Abstract

BACKGROUND AND OBJECTIVES
: Resveratrol (RVT) is a polyphenolic phytoalexin, and it has been demonstrated to be capable of protecting against cardiovascular disease. The aim of this study was to identify whether RVT might protect against monocrotaline (MCT)-induced pulmonary hypertension and whether vascular endothelial growth factor (VEGF), endothelial nitric oxide synthase (eNOS), and inducible nitric oxide synthase (iNOS) are involved in the beneficial effects.
MATERIALS AND METHODS
: Thirty Sprague Dawley rats were divided into three groups: the control (n=6), the MCT (n=12) and the MCT with RVT (5 mg/kg/day, n=12) groups. After 28 days, the tissue samples were obtained for morphometric analysis and Western blotting.
RESULTS
: In the MCT group, the right ventricle/(left ventricle+septum) weight ratio was significantly increased compared with that of the control group (0.51+/-0.07 vs. 0.20+/-0.03, p<0.01), which was markedly suppressed in the RVT treated group (0.35+/-0.08, p<0.01). Histological analysis also showed that MCT treatment increased the medial wall thickness of the pulmonary arterioles compared with that of the control group (36+/-8% vs. 17+/-5%, p<0.01), which also was significantly suppressed in the RVT treated group (27+/-5%, p<0.01).

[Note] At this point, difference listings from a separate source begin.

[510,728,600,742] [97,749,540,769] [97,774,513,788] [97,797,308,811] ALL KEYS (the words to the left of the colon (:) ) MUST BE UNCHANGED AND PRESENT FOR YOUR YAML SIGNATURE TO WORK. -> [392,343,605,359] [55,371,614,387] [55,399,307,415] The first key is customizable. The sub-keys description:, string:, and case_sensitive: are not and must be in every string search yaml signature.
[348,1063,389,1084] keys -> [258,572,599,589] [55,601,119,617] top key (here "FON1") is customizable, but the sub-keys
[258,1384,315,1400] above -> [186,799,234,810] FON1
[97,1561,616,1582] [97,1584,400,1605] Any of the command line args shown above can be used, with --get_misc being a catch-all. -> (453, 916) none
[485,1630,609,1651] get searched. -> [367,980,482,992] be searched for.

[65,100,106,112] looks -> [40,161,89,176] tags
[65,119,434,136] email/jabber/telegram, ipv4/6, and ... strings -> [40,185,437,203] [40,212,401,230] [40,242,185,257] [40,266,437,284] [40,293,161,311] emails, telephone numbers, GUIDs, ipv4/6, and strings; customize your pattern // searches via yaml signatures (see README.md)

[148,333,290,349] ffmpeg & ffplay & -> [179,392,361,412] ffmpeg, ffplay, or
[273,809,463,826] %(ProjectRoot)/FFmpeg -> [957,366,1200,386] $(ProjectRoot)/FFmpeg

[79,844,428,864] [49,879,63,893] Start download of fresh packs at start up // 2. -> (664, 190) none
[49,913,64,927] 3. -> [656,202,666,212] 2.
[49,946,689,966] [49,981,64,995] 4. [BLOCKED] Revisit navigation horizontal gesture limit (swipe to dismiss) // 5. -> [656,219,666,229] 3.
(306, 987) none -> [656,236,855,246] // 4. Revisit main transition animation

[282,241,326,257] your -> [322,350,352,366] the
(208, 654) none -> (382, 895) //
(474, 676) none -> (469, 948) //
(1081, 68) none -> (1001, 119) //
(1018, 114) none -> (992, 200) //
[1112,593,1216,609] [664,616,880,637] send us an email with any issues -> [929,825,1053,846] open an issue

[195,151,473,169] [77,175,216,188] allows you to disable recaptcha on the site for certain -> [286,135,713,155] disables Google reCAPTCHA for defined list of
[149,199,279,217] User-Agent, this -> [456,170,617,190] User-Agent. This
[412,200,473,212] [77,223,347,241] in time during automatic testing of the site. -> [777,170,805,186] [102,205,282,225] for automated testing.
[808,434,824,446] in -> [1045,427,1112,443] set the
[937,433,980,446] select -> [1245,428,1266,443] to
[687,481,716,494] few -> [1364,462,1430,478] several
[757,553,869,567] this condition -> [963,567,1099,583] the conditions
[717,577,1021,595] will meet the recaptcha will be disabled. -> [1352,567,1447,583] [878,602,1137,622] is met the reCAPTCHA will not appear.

In addition, Western blot demonstrated the decreased expression of VEGF in the MCT group (p<0.01), which was upregulated after long term RVT treatment (p<0.01). The expression of eNOS was increased after MCT treatment (p<0.01), but upregulation of eNOS could not be reversed by the RVT treatment. The expression of iNOS was not significantly modulated.
CONCLUSION
: These results suggest that RVT attenuates MCT-induced pulmonary hypertension and it may represent a new strategy for the treatment of pulmonary hypertension.